Debugging workers - gregtampa/PHP-Daemon GitHub Wiki

Debugging Workers

Version 2.0

Introduction

You can probably skip this section if you're experienced in building long running applications and are familiar with common multi-processing techniques.

For many of you, building an app with PHP Simple Daemon (PHPSD) that includes background workers may be your first experience building a long-running, multi-process application. This is a quite different experience than building normal PHP-based websites where state is only shared between requests in cookies, sessions and databases. This difference is compounded because you're not just building a long-running application. If you're building a daemon you're quite often building a piece of infrastructure. First, we should cover some basics:

When you run an application from the commandline (using, for example, php Examples/PrimeNumbers/run.php) you are not running a daemon. You are running a PHP application at the commandline. It will run within your shell, and if you close your shell or get disconnected, the application will die. To run the app as a daemon, you have to pass-in that option as php Examples/PrimeNumbers/run.php -d. What this actually does is start the application in your shell, just like before, but during the startup process the application forks itself, creating an exact replica of itself. Right after the fork, the newly forked process, which is not tied to your shell, continues the startup and begins running your code. The original process immediately exits and the shell returns to a command prompt. The best way to monitor what's happening with your app in daemon mode is to just tail -f the log file.
The most important difference between a long-running server app like those built with PHPSD and normal PHP web apps is the event loop. In a normal PHP web app, your code starts at line 1 of index.php and continues until it reaches the end of your script. Long-running apps (all of them, from your web browser to web servers to operating systems) stay running because of an infinite 'while(true) { ... }' loop. Your application basically runs inside this loop. To shut down the application, you break from the event loop. In PHPSD you don't have to worry about creating or breaking the event loop.

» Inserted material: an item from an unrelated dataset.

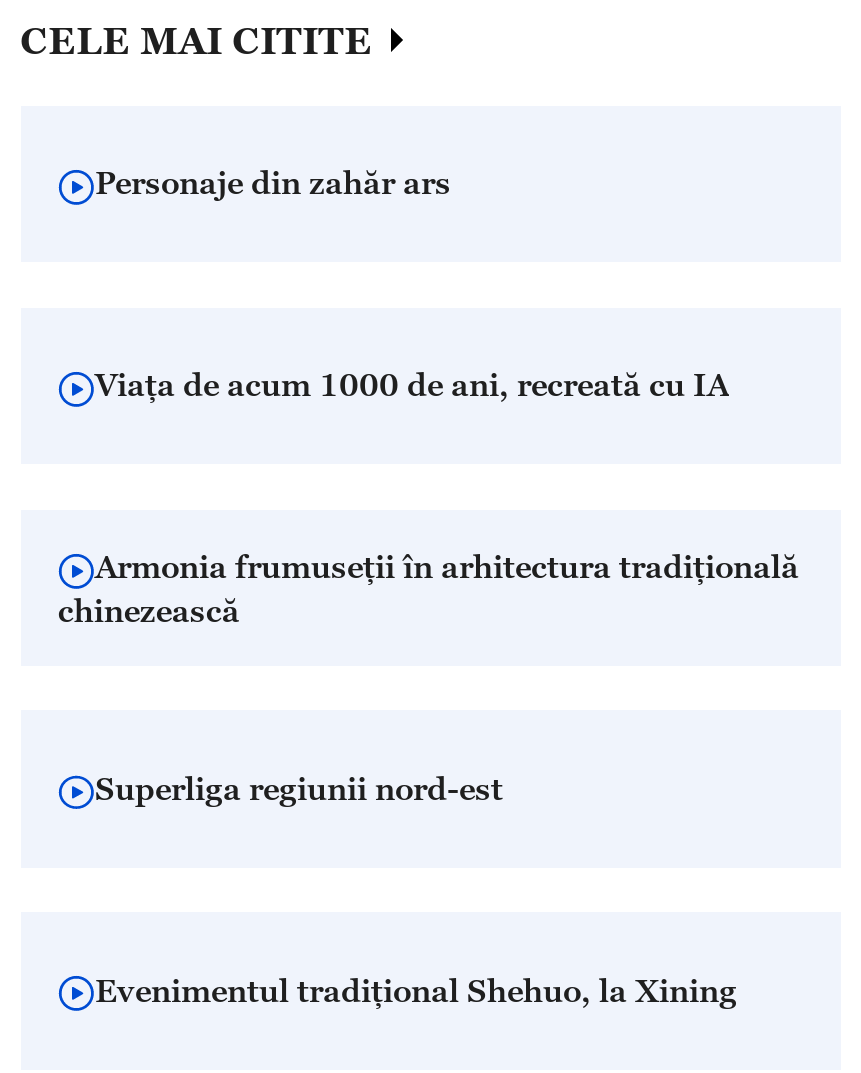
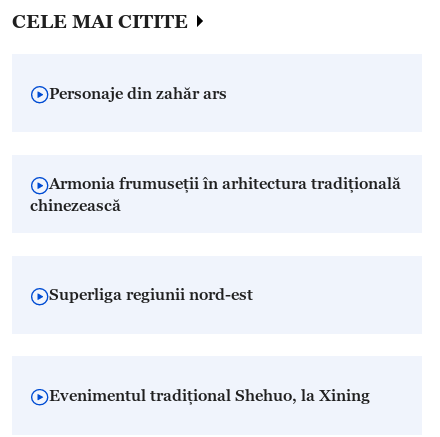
- Viața de acum 1000 de ani, recreată cu IA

It's done in the base class and can be manipulated in your code using the techniques described in the Getting Started guide.
PHP does not expose any ability to create [threads](http://en.wikipedia.org/wiki/Thread_(computing\)) or do multi-threaded programming. This is the primary reason PHP is not optimal for server-side applications like those built with PHPSD. However, sometimes you need to use PHP even if it's not optimal. Maybe you have a large library of PHP code, or you need to share the database models your web apps use, etc. So nothing built with PHPSD will ever be "multi-threaded."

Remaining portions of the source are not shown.